Give back the full listing exactly, setting the pictures aside.

Top of Data in this exercise

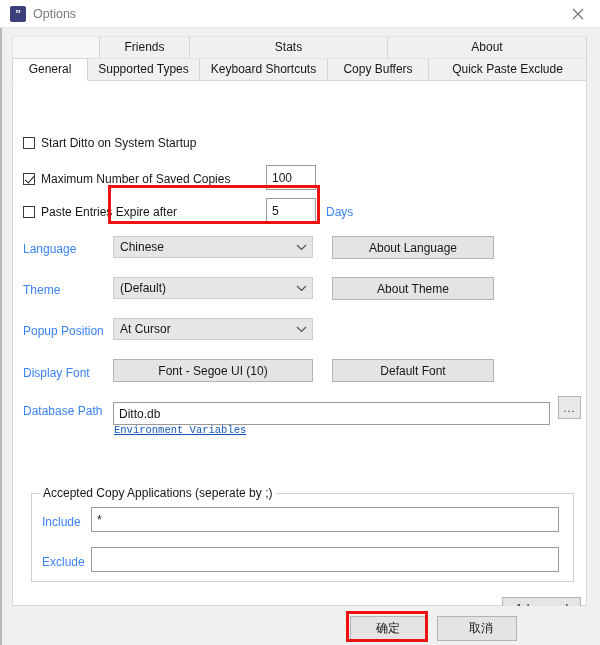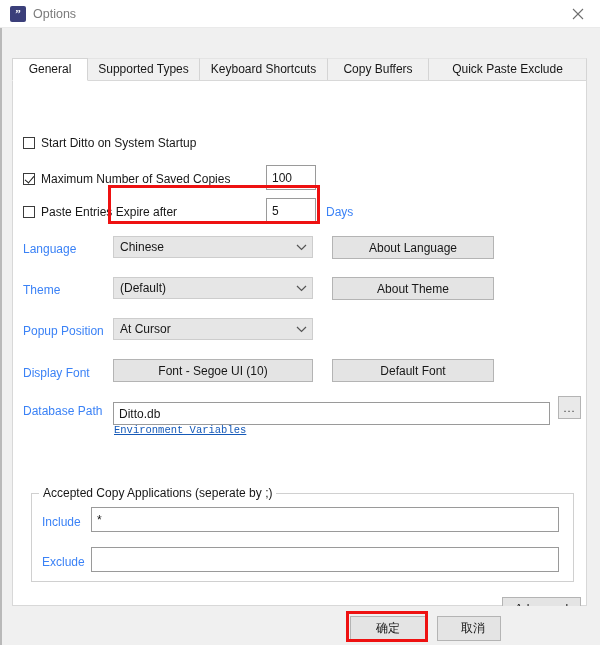"Friends" div.tab-row { html: none -> <div> <div></div> <div>Friends</div> <div>Stats</div> <div>About</div> </div> }
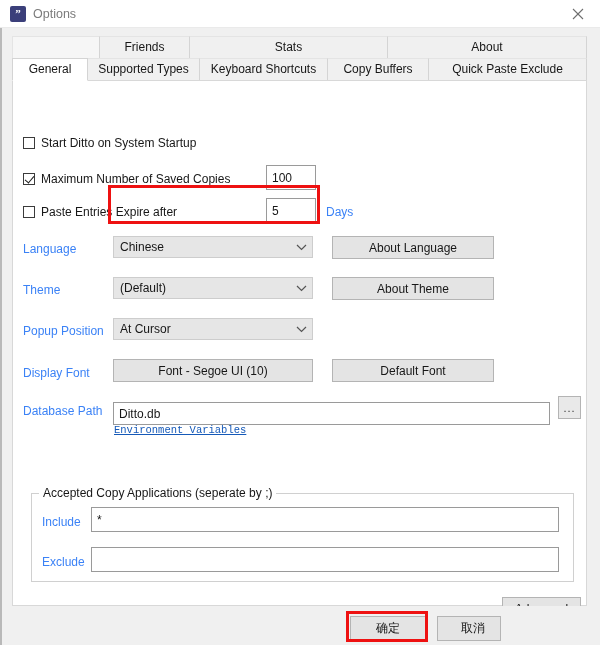"取消" div.btn { width: 64px -> 80px }
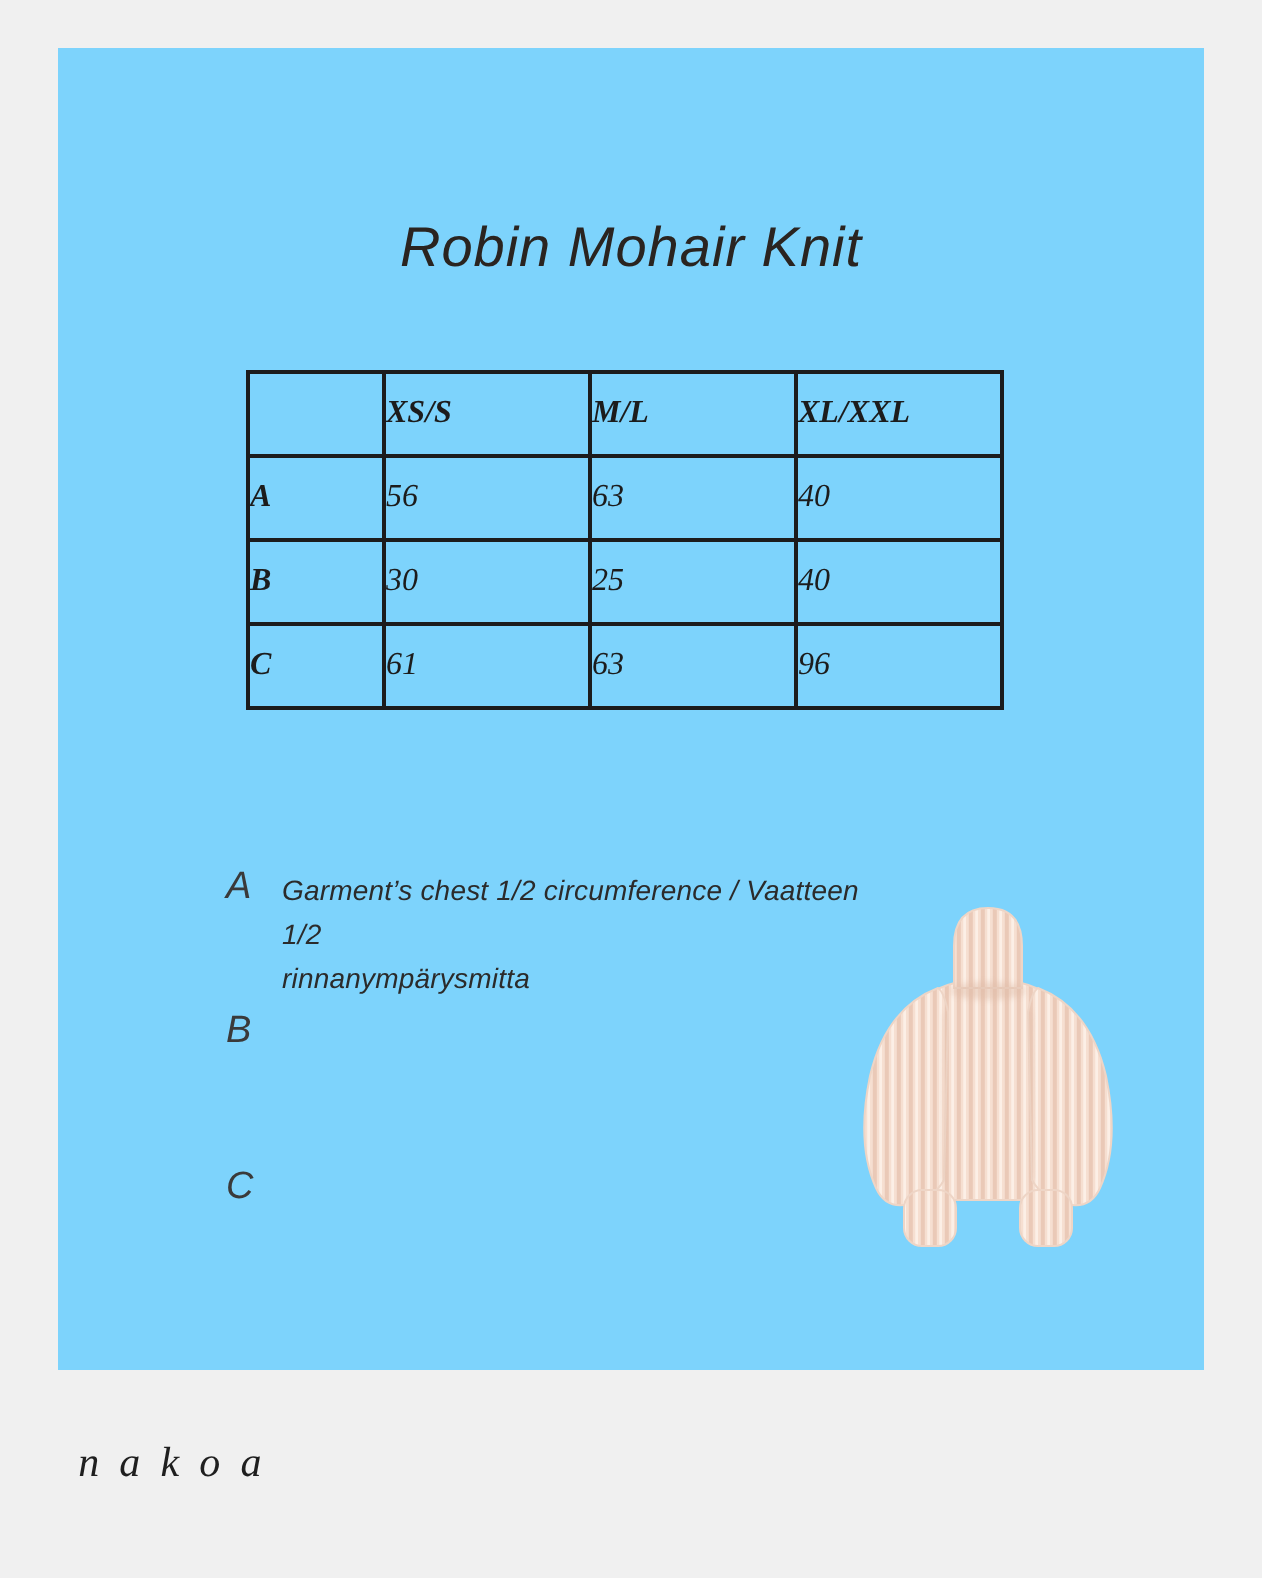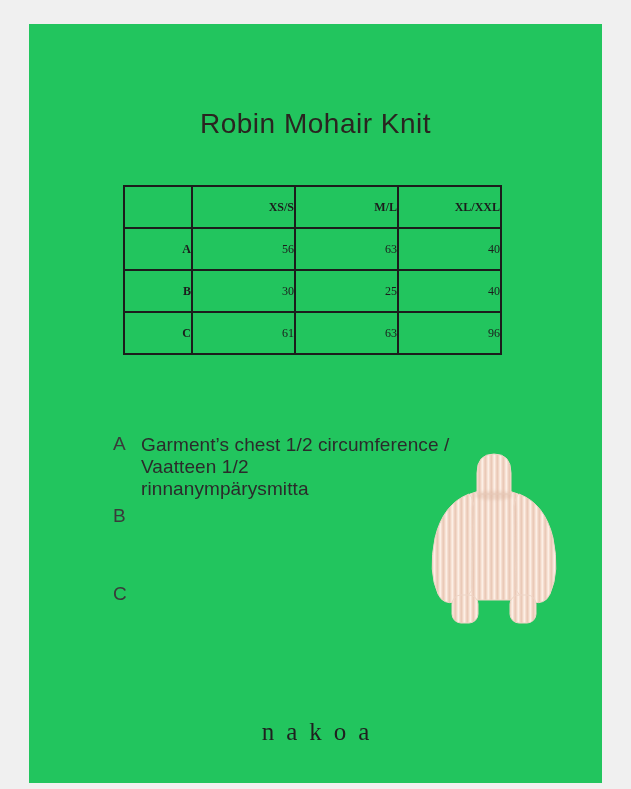"Robin Mohair Knit" .card { background: #22c55e -> #7dd3fc; font-style: none -> italic; height: 759px -> 661px }
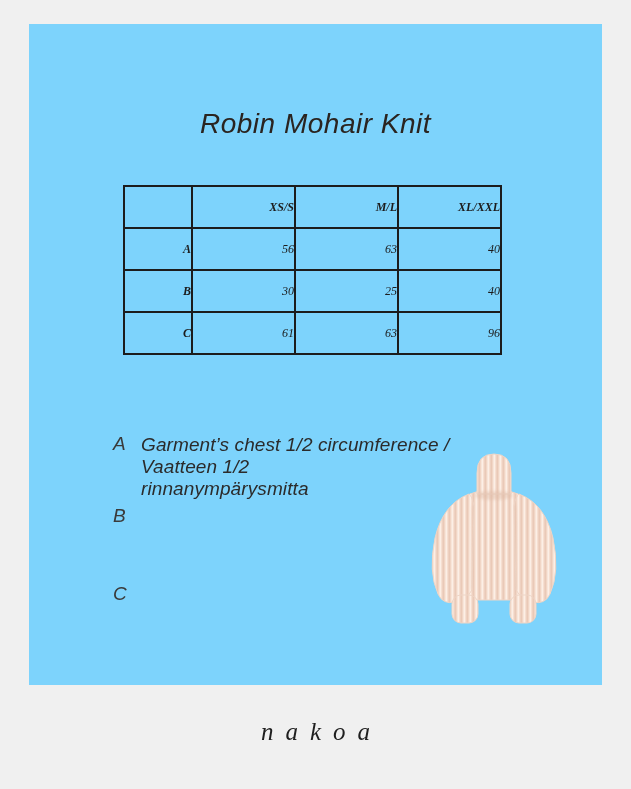"XS/S" .size-table th, .size-table td { font-size: 12px -> 16px; text-align: right -> left }
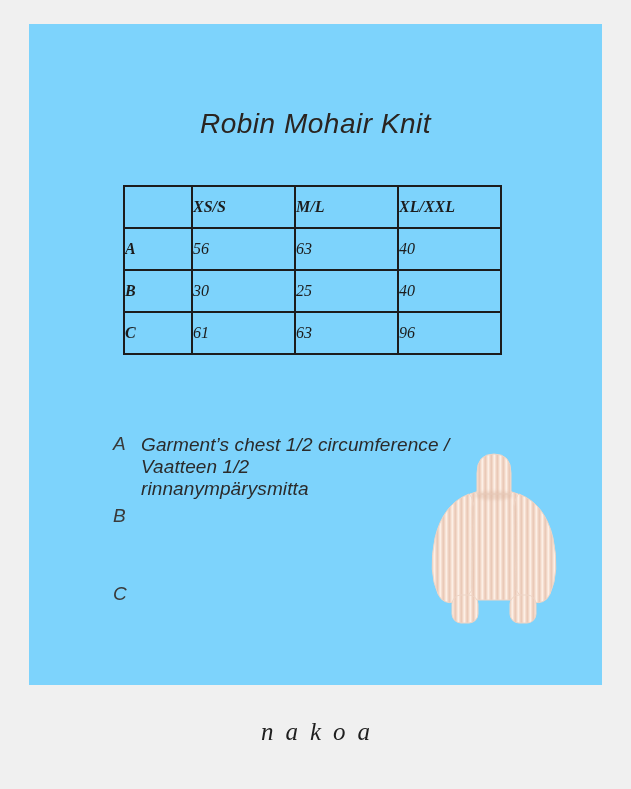"Garment’s chest 1/2 circumference /" .legend-desc { font-size: 19px -> 14px }
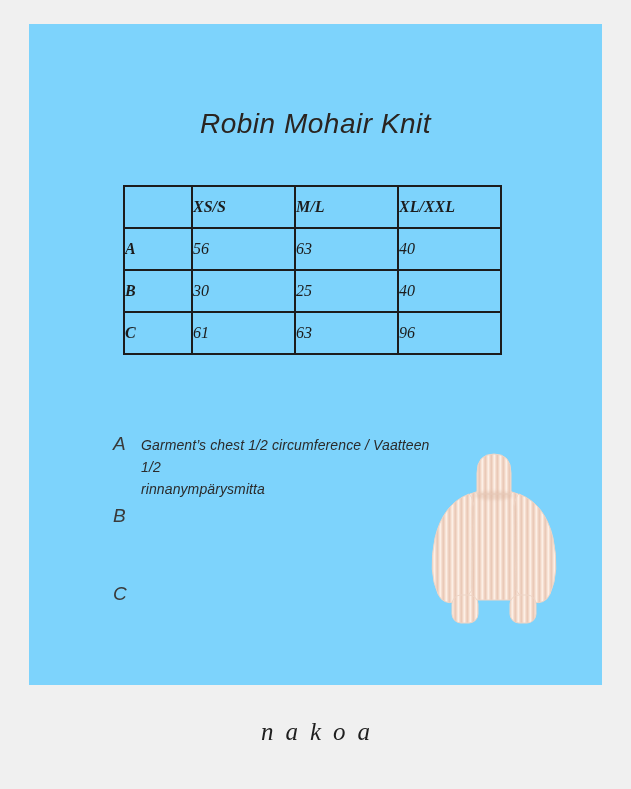"nakoa" .brand { font-size: 25px -> 21px; text-align: center -> none }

Bottom of Data in this exercise

# Answer for this exercise
"Friends" div.tab-row { html: none -> <div> <div></div> <div>Friends</div> <div>Stats</div> <div>About</div> </div> }
"取消" div.btn { width: 64px -> 80px }
"Robin Mohair Knit" .card { background: #22c55e -> #7dd3fc; font-style: none -> italic; height: 759px -> 661px }
"XS/S" .size-table th, .size-table td { font-size: 12px -> 16px; text-align: right -> left }
"Garment’s chest 1/2 circumference /" .legend-desc { font-size: 19px -> 14px }
"nakoa" .brand { font-size: 25px -> 21px; text-align: center -> none }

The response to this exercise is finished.